In the same way, Williams sought a poetics that would be defined by “direct treatment of a thing” but in order to accomplish this, he had to also define exactly the nature of his “things.” Like Whitman his greatest goal was to render images of lived experience into poems that then become their own little artistic realities. Interestingly for Williams these images interestingly took on a much sparser quality, perhaps indicating an evolution of what can be viewed as the pastoral mode in the context of historical and cultural developments taking place in the early twentieth century.
O’Hara, the most recent of the three poets, is also very Whitmanian in the sense that his poetry rendered to language his organic encounters with life. He notes in his poetic manifesto “Personism” that “Personism has nothing to do with philosophy, it’s all art. It does not have to do with personality or intimacy, far from it! But to give you a vague idea, one of its minimal aspects is to address itself to one person (other than the poet himself), thus evoking overtones of love without destroying love’s life-giving vulgarity, and sustaining the poet’s feelings towards the poem while preventing love from distracting him into feeling about the person.” Whitman declares in his introduction to LEaves of Grass that the great poet :sees eternity less like a play with a prologue and a denouement… he sees eternity in men and women… he does not see men and women as dreams or dots” (9). Thus O’Hara. like Whitman, also locates the meaning of poetry within the volatility and materiality of human person, and like Williams, finds the variations in human experience of reality to be paramount to great art.
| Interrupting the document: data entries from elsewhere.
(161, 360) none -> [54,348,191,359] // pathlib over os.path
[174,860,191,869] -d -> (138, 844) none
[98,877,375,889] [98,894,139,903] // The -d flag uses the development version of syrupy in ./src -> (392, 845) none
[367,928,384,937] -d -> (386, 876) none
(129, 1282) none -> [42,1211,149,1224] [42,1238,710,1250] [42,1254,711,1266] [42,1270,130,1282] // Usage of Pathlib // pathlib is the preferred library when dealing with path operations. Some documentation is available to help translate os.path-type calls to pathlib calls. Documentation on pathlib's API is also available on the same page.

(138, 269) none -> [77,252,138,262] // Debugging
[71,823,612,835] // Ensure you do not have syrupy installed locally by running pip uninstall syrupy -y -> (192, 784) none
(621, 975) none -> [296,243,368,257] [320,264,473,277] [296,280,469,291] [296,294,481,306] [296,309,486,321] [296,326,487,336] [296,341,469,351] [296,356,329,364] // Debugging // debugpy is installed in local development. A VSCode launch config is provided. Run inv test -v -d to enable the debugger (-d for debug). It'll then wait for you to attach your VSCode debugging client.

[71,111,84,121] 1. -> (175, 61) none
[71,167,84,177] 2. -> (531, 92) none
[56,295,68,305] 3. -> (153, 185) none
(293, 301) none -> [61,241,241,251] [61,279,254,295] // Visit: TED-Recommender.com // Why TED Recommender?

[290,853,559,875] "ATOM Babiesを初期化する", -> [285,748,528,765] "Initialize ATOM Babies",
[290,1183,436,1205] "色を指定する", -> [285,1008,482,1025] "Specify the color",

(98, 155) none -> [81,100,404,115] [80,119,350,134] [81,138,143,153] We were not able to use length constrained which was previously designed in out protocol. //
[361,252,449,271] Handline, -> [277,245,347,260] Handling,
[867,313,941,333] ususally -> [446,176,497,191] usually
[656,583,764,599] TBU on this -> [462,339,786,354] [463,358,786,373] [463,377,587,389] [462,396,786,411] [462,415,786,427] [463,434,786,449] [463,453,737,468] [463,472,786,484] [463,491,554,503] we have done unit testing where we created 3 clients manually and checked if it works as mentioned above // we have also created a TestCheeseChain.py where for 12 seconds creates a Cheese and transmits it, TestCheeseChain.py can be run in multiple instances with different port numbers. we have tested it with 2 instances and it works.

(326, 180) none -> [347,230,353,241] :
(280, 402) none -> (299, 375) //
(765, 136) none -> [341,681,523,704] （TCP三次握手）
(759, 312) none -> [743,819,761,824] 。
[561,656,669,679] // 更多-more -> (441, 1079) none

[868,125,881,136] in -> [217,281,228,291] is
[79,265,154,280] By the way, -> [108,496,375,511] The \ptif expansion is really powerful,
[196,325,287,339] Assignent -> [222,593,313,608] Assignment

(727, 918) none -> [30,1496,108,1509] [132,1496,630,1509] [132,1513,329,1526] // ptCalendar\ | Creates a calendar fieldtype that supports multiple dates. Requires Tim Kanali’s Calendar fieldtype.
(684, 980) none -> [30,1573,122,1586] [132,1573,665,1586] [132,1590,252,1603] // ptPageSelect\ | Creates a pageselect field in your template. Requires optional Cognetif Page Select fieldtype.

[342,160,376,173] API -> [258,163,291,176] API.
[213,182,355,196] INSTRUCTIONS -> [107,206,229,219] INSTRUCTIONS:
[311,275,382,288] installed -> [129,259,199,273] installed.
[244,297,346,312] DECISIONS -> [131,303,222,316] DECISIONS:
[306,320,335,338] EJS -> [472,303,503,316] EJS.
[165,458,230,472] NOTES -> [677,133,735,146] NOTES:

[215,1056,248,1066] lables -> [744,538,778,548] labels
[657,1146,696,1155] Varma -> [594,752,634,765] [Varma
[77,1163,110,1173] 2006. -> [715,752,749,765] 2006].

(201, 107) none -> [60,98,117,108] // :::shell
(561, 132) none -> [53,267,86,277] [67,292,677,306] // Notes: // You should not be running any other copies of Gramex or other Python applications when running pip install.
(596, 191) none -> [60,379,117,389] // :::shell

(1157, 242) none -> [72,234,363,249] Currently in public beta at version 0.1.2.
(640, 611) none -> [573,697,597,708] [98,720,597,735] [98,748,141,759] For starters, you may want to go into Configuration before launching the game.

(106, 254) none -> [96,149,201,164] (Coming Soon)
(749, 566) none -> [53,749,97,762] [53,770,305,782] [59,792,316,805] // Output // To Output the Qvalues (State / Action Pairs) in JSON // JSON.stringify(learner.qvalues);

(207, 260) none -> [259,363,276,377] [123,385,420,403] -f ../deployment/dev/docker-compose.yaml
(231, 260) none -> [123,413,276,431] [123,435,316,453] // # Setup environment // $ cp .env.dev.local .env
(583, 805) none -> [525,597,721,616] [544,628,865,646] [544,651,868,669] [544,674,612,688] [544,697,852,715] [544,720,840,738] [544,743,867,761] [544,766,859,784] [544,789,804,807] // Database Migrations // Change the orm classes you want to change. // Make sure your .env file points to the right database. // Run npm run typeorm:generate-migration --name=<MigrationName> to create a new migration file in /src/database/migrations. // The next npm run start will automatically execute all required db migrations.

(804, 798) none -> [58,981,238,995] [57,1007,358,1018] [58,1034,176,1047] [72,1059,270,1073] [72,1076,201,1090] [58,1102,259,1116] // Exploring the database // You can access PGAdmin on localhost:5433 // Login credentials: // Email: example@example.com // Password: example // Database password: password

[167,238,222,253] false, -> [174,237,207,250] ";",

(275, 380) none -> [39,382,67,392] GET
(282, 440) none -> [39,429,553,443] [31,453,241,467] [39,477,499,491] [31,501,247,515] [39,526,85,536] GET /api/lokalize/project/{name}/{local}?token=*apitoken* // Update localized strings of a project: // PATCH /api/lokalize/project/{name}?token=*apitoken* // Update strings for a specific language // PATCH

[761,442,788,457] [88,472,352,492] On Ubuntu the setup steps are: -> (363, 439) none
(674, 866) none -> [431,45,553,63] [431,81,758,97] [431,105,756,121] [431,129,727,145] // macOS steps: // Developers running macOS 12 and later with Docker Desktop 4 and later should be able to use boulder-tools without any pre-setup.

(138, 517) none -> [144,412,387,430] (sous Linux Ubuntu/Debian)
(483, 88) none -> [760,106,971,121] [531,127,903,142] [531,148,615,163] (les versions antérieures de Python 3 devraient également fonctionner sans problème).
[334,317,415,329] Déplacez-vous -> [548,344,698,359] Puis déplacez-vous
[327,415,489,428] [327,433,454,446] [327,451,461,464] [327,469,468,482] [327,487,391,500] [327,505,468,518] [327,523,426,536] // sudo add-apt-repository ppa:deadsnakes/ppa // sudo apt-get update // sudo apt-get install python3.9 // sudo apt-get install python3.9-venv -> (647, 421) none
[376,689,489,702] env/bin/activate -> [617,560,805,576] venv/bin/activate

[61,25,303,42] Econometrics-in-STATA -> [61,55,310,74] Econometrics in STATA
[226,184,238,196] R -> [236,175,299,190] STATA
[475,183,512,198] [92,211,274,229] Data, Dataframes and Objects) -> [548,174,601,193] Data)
Thus, perhaps, taken together in the context of their variously defined understanding and use of realism, the three poets’ work can be looked at as a sort of evolution of the pastoral mode. They all operate to varying degrees within the pastoral tradition in that they seek to render images of their lived environment in the precise manner (whether ecstatic, mundane, sarcastic) in which they are experienced.
It’s a challenge, certainly, to hold these prose statements together in a certain thematic arc. The pastoral link is certainly there in Whitman and Williams, but I don’t follow it as clearly in Ginsberg and O’Hara. Re-reading these, I kept thinking of the idea of contact and communication, the idea of interpersonal connection through poetry. The scale of that connection seems to change quite drastically as we move from Whitman to Williams to Ginsberg to O’Hara. What does that mean for the fate of Emerson’s “Poet” as the nineteenth century gives way to the twentieth and beyond?
I like how you anticipate these kinds of questions when you address the analogous diminution of the pastoral, for example, in Williams when you write that “Interestingly for Williams these images interestingly took on a much sparser quality, perhaps indicating an evolution of what can be viewed as the pastoral mode in the context of historical and cultural developments taking place in the early twentieth century.” Great observation!